Similarly, the legal and cyberinsurance community stood up and took notice. Violet Sullivan, VP of client engagement for Redpoint cybersecurity and cybersecurity law adjunct professor for Baylor Law School, commented, “We have learned that blue-collar industries have more endpoints that are focused on ‘fast’ rather than ‘safe,’ and this remains as true today as it was in 2021.” In addition, the Colonial Pipeline attack shined the light on the IoT, and “IoT issues abound when tools are added and digitized without a cohesive structure, though we do see movement across the energy sector to adjust,” Sullivan said.
Both Sullivan and Kochan noted that many critical infrastructure networks consist of legacy equipment. Kochan highlighted how the NOTAM software update failure highlighted that the generational gap in advancement with technologies within government is systemic.
Lessons to Learn
“We still need to learn to collaborate and share more technical tactics, techniques and procedures,” Wilhoit said. He highlighted the work of the Biden administration and other countries in bringing forward public-private partnerships. He called out the Joint Ransomware Task Force and the Joint Cyber Defense Collaborative (JCDC) as examples of initiatives brought forth to address information sharing and collaboration. He also opined that the industry needs to “proactively examine critical infrastructure and how OT environments could cause national impact in the wake of an incident.”

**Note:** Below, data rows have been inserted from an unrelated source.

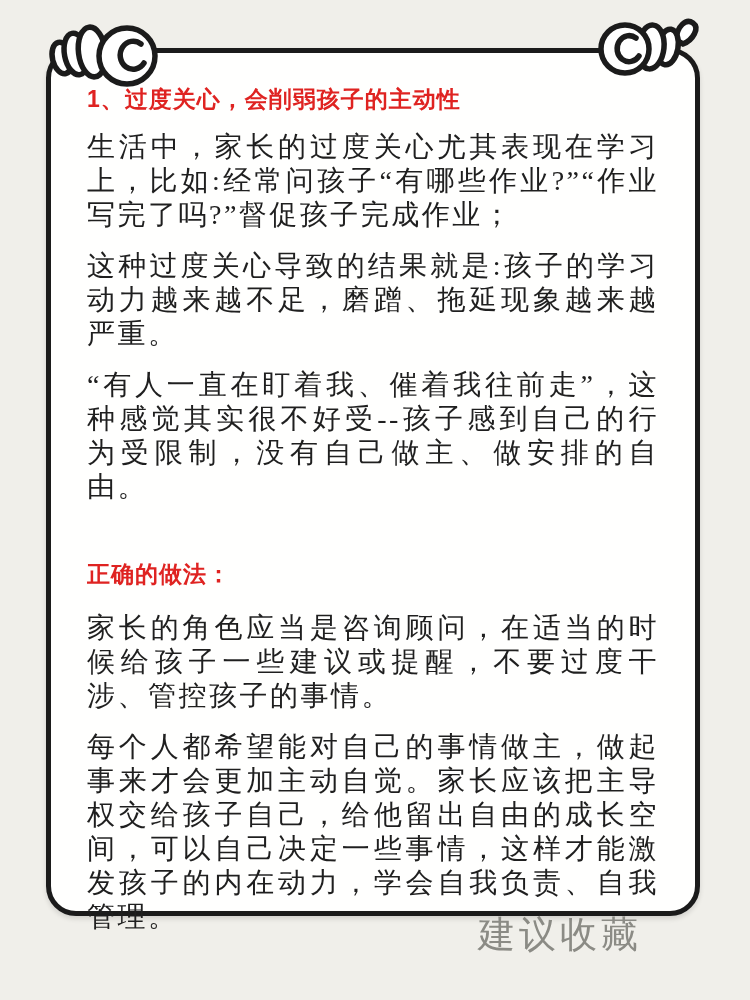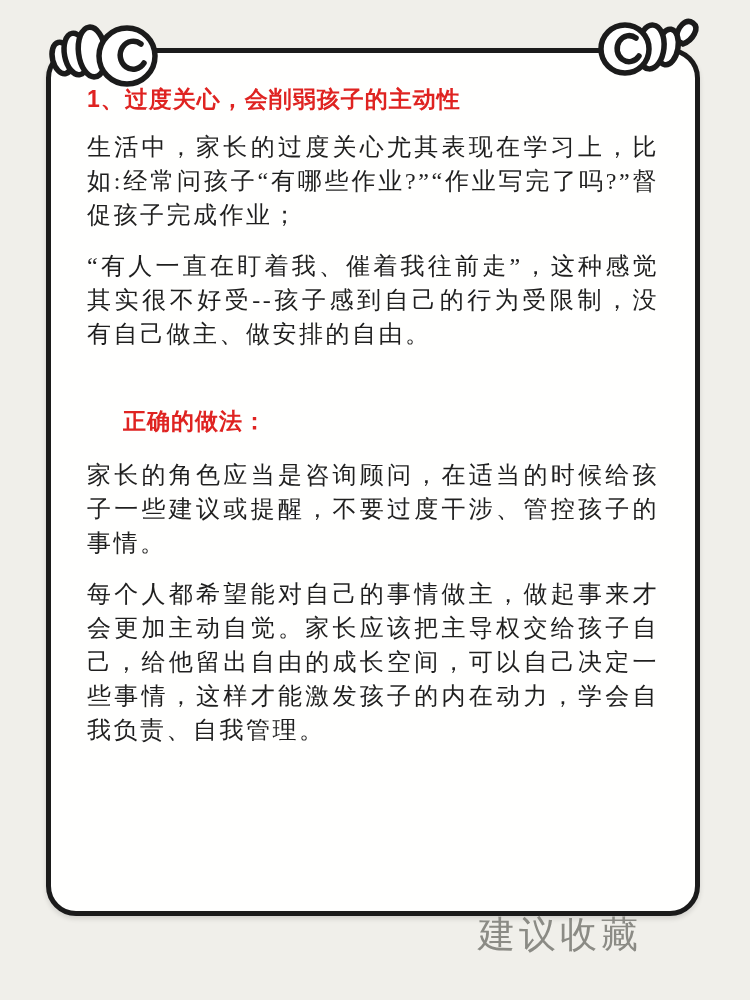--- a/index.html
+++ b/index.html
@@ -33,27 +33,26 @@
     color: #df2321;
     font-family: "Liberation Sans", sans-serif;
     font-weight: 700;
     font-size: 23px;
     line-height: 1.25;
     letter-spacing: 1px;
   }
   .heading.second {
     margin-top: 56px;
     margin-bottom: 22px;
-    margin-left: 36px;
   }
   .body-para {
     margin: 0 0 17px 0;
     color: #1f1f1f;
     font-family: "Liberation Serif", serif;
-    font-size: 24px;
+    font-size: 28px;
     line-height: 34px;
     letter-spacing: 2.5px;
     text-align: justify;
   }
   .deco {
     position: absolute;
     z-index: 2;
   }
   .deco-left {
     left: 48px;
@@ -82,20 +81,21 @@
 <body>
 
 <div class="page">
 
   <div class="card">
     <h1 class="heading">1、过度关心，会削弱孩子的主动性</h1>
 
     <p class="body-para">生活中，家长的过度关心尤其表现在学习上，比如:经常问孩子“有哪些作业?”“作业写完了吗?”督促孩子完成作业；</p>
 
 
+    <p class="body-para">这种过度关心导致的结果就是:孩子的学习动力越来越不足，磨蹭、拖延现象越来越严重。</p>
 
     <p class="body-para">“有人一直在盯着我、催着我往前走”，这种感觉其实很不好受--孩子感到自己的行为受限制，没有自己做主、做安排的自由。</p>
 
     <h2 class="heading second">正确的做法：</h2>
 
     <p class="body-para">家长的角色应当是咨询顾问，在适当的时候给孩子一些建议或提醒，不要过度干涉、管控孩子的事情。</p>
 
     <p class="body-para">每个人都希望能对自己的事情做主，做起事来才会更加主动自觉。家长应该把主导权交给孩子自己，给他留出自由的成长空间，可以自己决定一些事情，这样才能激发孩子的内在动力，学会自我负责、自我管理。</p>
   </div>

Sullivan added that the energy sector is leaving themselves vulnerable without cyberinsurance, and while the Colonial Pipeline may have been the ‘morning alarm clock,’ it was not a sufficient wakeup call. “It’s likely that business interruption for oil and gas companies have many of the same ripple effects as contract disputes and litigation played out in the contract/property law space. Insurance-wise, I find that a lot of organizations in the utility industry don’t have cyberinsurance and don’t realize that most cybersecurity incidents will not be able to collect under a commercial general liability or property policy,” she said.

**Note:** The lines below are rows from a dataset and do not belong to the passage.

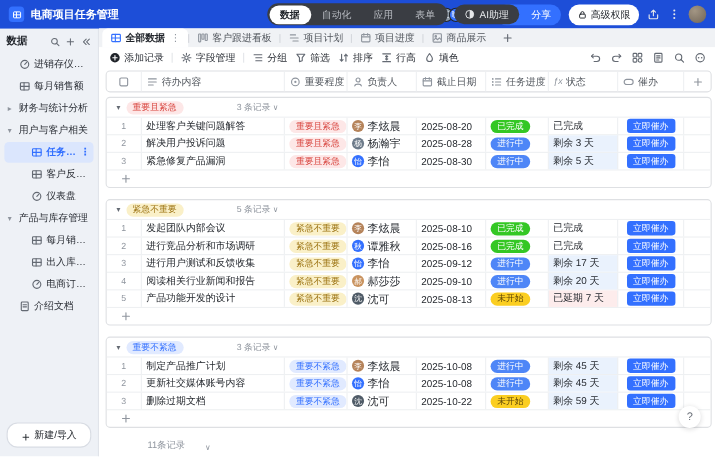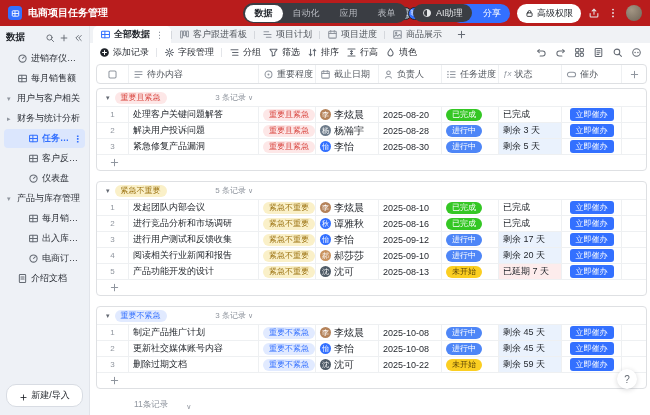--- a/index.html
+++ b/index.html
@@ -2,21 +2,21 @@
 <html><head>
 <meta charset="utf-8">
 <style>
   *{box-sizing:border-box;margin:0;padding:0}
   html,body{width:650px;height:415px;overflow:hidden}
   body{font-family:"Liberation Sans","DejaVu Sans",sans-serif;font-size:9px;color:#1f2329;background:#fff}
   .ic{display:inline-flex;align-items:center;justify-content:center;line-height:0}
   .ic svg{display:block}
 
   
-  .topbar{height:26px;background:#b91c1c;display:flex;align-items:center;padding:0 8px;color:#fff;position:relative}
+  .topbar{height:26px;background:#1d4ed8;display:flex;align-items:center;padding:0 8px;color:#fff;position:relative}
   .app-icon{width:14px;height:14px;border-radius:3.5px;background:#3370ff;display:flex;align-items:center;justify-content:center;margin-right:6px;flex:0 0 auto}
   .app-title{font-size:10px;font-weight:bold;white-space:nowrap}
   .tb-center{position:absolute;left:243px;top:0;height:26px;display:flex;align-items:center;gap:6px}
   .mode-tabs{display:flex;background:#3a3d43;border-radius:10px;padding:1.5px}
   .mode-tab{padding:2px 10px;border-radius:9px;color:#b7bac0;cursor:pointer;white-space:nowrap}
   .mode-tab.active{background:#fff;color:#1f2329;font-weight:bold}
   .ai-pill{display:flex;align-items:center;gap:4px;background:#3a3d43;border-radius:10px;padding:2.5px 9px;color:#e6e8ea;white-space:nowrap}
   .tb-right{margin-left:auto;display:flex;align-items:center;gap:7px}
   .collab-stack{display:flex;align-items:center}
   .cavatar{width:13px;height:13px;border-radius:50%;border:1px solid #222529;display:flex;align-items:center;justify-content:center;font-size:7px;color:#fff;margin-left:-4px}
@@ -217,26 +217,26 @@
           <span class="sb-toggle"></span>
           <span class="ic sbic">
             <svg viewBox="0 0 14 14" width="11" height="11" fill="none" stroke="currentColor" stroke-width="1.3" stroke-linecap="round" stroke-linejoin="round">
               <rect x="2" y="2.8" width="10" height="8.4" rx="1"></rect>
               <path d="M2 7h10M6.2 2.8v8.4"></path>
             </svg>
           </span>
           <span class="sb-label">每月销售额</span>
         </div>
         <div class="sb-item">
+          <span class="sb-toggle">▸</span>
+          <span class="sb-label">财务与统计分析</span>
+        </div>
+        <div class="sb-item">
           <span class="sb-toggle">▾</span>
           <span class="sb-label">用户与客户相关</span>
-        </div>
-        <div class="sb-item">
-          <span class="sb-toggle">▸</span>
-          <span class="sb-label">财务与统计分析</span>
         </div>
         <div class="sb-item d1 sel">
           <span class="sb-toggle"></span>
           <span class="ic sbic">
             <svg viewBox="0 0 14 14" width="11" height="11" fill="none" stroke="currentColor" stroke-width="1.3" stroke-linecap="round" stroke-linejoin="round">
               <rect x="2" y="2.8" width="10" height="8.4" rx="1"></rect>
               <path d="M2 7h10M6.2 2.8v8.4"></path>
             </svg>
           </span>
           <span class="sb-label">任务管理表</span>
@@ -494,34 +494,34 @@
               <svg viewBox="0 0 14 14" width="11" height="11" fill="none" stroke="currentColor" stroke-width="1.3" stroke-linecap="round" stroke-linejoin="round">
                 <circle cx="7" cy="7" r="4.4"></circle>
                 <circle cx="7" cy="7" r="1.3" fill="currentColor" stroke="none"></circle>
               </svg>
             </span>
             <span class="thl">重要程度</span>
           </div>
           <div class="cell th">
             <span class="ic ">
               <svg viewBox="0 0 14 14" width="11" height="11" fill="none" stroke="currentColor" stroke-width="1.3" stroke-linecap="round" stroke-linejoin="round">
+                <circle cx="7" cy="4.8" r="2.3"></circle>
+                <path d="M3.2 11.5c.6-2.6 7-2.6 7.6 0"></path>
+              </svg>
+            </span>
+            <span class="thl">负责人</span>
+          </div>
+          <div class="cell th">
+            <span class="ic ">
+              <svg viewBox="0 0 14 14" width="11" height="11" fill="none" stroke="currentColor" stroke-width="1.3" stroke-linecap="round" stroke-linejoin="round">
                 <rect x="2.2" y="3" width="9.6" height="8.6" rx="1"></rect>
                 <path d="M2.2 5.8h9.6M4.8 2v2M9.2 2v2"></path>
               </svg>
             </span>
             <span class="thl">截止日期</span>
-          </div>
-          <div class="cell th">
-            <span class="ic ">
-              <svg viewBox="0 0 14 14" width="11" height="11" fill="none" stroke="currentColor" stroke-width="1.3" stroke-linecap="round" stroke-linejoin="round">
-                <circle cx="7" cy="4.8" r="2.3"></circle>
-                <path d="M3.2 11.5c.6-2.6 7-2.6 7.6 0"></path>
-              </svg>
-            </span>
-            <span class="thl">负责人</span>
           </div>
           <div class="cell th">
             <span class="ic ">
               <svg viewBox="0 0 14 14" width="11" height="11" fill="none" stroke="currentColor" stroke-width="1.3" stroke-linecap="round" stroke-linejoin="round">
                 <path d="M5.6 3.5h6M5.6 7h6M5.6 10.5h6"></path>
                 <path d="M2.5 3.5h.02M2.5 7h.02M2.5 10.5h.02" stroke-width="2"></path>
               </svg>
             </span>
             <span class="thl">任务进度</span>
           </div>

Wilhoit noted that ransom payments and whether or not to pay remains a topic of debate. “We still see many organizations paying the ransom. While I know some organizations must make this difficult decision based on the potential business risk, when we continue to pay ransomware actors, we propagate and facilitate these types of attacks. Organizations should dedicate budget, resources and employees to preparing for attacks like what we saw against Colonial [Pipeline].”
Event amnesia is alive and well in the world of cybersecurity, and the Colonial Pipeline incident is no exception. Wilhoit noted that, “So far, in 2023, Unit 42 Threat Researchers have already witnessed ransomware actors claim responsibility for impacting more than 1,250 organizations on ransomware leak sites alone. The sheer volume of compromises and daily reports tend to typically evaporate from memory quickly.” Kochan observed that we’re human, and we tend to forget and move on and that industry has “reverted to, ‘at the end of the day, were we up and running and generating revenue? Okay.’ But on a national level, the Biden administration isn’t and hasn’t forgotten—they have taken action and are taking actions to bring resources to the industry.”
Kochan added that since there has not been a move from legacy systems to a more secure environment like the cloud, unfortunately, it may take yet another event to incrementally move the industry forward.